Technology has always been a boundary breaker but these days it is not just lowering the barriers but bringing closer together areas that were once seen as very different and separate from each other. Broadcast television and domestic video and audio systems are classic examples; until recently broadcasting stood apart from the consumer sector but now the two are based on similar, if not the same, technological formats.
This was neatly illustrated during IBC 2012 on the Fraunhofer IIS (Institute for Integrated Circuits) Audio and Multimedia stand. A conventional home broadcast set-up of flat screen television and surround sound box receiving digital terrestrial TV (DTT) signals on one side of the booth was matched on the other by a demonstration of HD video on a big monitor with 5.1 (pictured).
In this case the source was a mobile phone but most people would have to look and listen very hard to detect any differences. The demonstration highlighted Fraunhofer IIS’s work with Android, getting the AAC (Advanced Audio Coding) codec into version 4.1 (Jelly Bean) of the handheld operating system. Fraunhofer IIS’s Matthias Rose said all Android 4.1 devices now feature these audio codecs and include HE-AAC (High Efficiency Advanced Audio Coding): “We are showing here that you can plug in your mobile phone with a home theatre system and play-back 5.1 surround sound in the highest audio quality just by using a mobile device.”
Multi-channel HE-AAC is supported natively in Android 4.1, with 5.1 surround reproduction on phones and tablets equipped with the OS. By using a HDMI (High Definition Multimedia Interface) link the output of the phone can be played out through home cinema systems, in conjunction with video streaming technologies including MPEG-DASH (Dynamic Adaptive Streaming over HTTP). Known informally as DASH, this new technology streams live broadcasts from the web by switching between bit rates to ensure the highest bandwidth for the best possible quality.
The audio performance of HE-AAC for Android 4.1 is compared to that of Blu-ray Disc and DVD. It did not sound substantially different to what was coming out of the DTT set-up and was a lot more consistent and impressive than the picture, which sometimes appeared blocky.
Robert Bleidt, division general manager of Fraunhofer USA Digital Media Technologies, observed, “With the inclusion of HE-AAC multichannel in Android 4.1, users will be able to enjoy full surround sound with content delivered to Android phones and tablets as easily as they have with Blu-ray or DVD titles.
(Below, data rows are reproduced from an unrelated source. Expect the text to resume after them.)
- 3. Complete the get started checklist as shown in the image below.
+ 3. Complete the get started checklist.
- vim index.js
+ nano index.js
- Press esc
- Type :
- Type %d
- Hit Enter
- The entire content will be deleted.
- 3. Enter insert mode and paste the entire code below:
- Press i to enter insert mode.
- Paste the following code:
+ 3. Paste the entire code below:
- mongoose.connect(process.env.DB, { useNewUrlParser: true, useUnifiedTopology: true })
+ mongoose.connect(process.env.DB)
Connecting a HDMI cable from their existing audio/video receiver or TV set to the MHL or HDMI connector on Android devices will deliver foolproof surround audio and video.”
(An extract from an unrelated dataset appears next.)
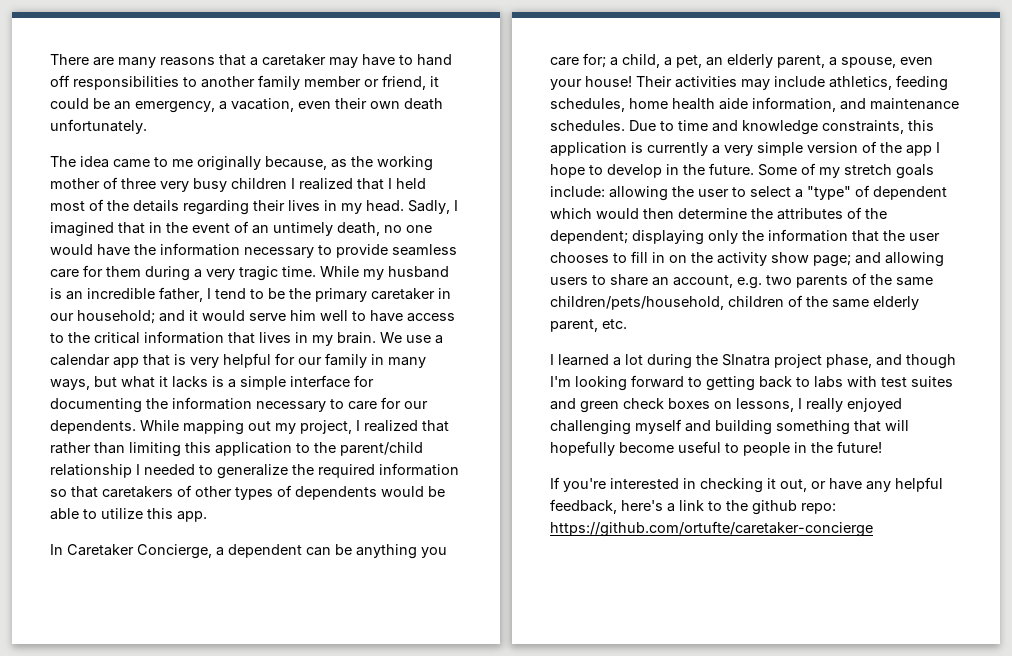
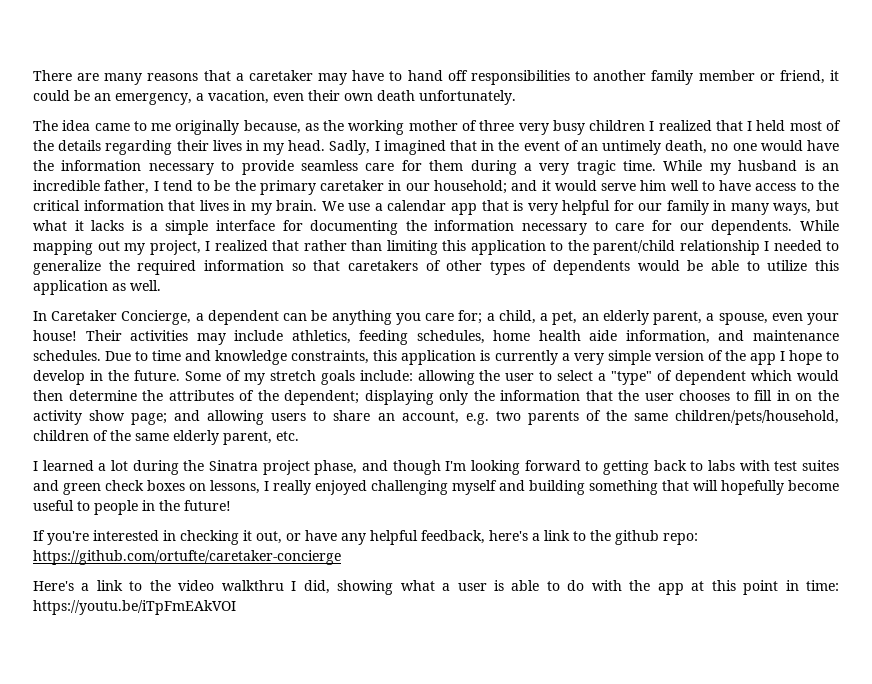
- While mapping out my project, I realized that rather than limiting this application to the parent/child relationship I needed to generalize the required information so that caretakers of other types of dependents would be able to utilize this app.
+ While mapping out my project, I realized that rather than limiting this application to the parent/child relationship I needed to generalize the required information so that caretakers of other types of dependents would be able to utilize this application as well.
- I learned a lot during the SInatra project phase, and though I'm looking forward to getting back to labs with test suites and green check boxes on lessons, I really enjoyed challenging myself and building something that will hopefully become useful to people in the future!
+ I learned a lot during the Sinatra project phase, and though I'm looking forward to getting back to labs with test suites and green check boxes on lessons, I really enjoyed challenging myself and building something that will hopefully become useful to people in the future!
+ Here's a link to the video walkthru I did, showing what a user is able to do with the app at this point in time: https://youtu.be/iTpFmEAkVOI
Rose said the IBC display was to show that AAC codecs, including HE-AAC and MPEG Surround, were “a perfect fit for MPEG-DASH because they can be used exactly the way it [DASH] is designed for seamless playback and switching of audio and video”. He added that having seamless switching, with no drop-out, was important for DASH, which is based on the concept of changing bit rates to adapt to the bandwidth dynamically to what is available.
HE-AAC is also used in the operating systems of Mac OS X and Windows and mobile formats including iOS, Windows Phone, Symbian and BlackBerry, as well as Android 4.1. In today’s seemingly mobile obsessed world it would be easy to overlook that the same technology is also used in the broadcast TV chain, with the majority of HD-ready sets on the market today supporting it.
Rose commented that Fraunhofer was keen to show that HE-AAC had a life beyond computers and was part of general broadcasting. DVB-T2, the second generation of the DTT distribution standard, is now being used across Europe for HD transmissions and includes HE-AAC as an audio format. HE-AAC fully supports all broadcast relevant metadata and any channel configuration from mono to up to 48 channels, including stereo and 5.1 surround.
Matthias Rose said the more familiar TV demo during IBC was to show that HE-AAC was for broadcast as well as streamed services but acknowledged that it still had a very low profile. “This codec is really dominating the world of streaming and broadcasting these days,” he concluded. “But it is what you might call a hidden champion.”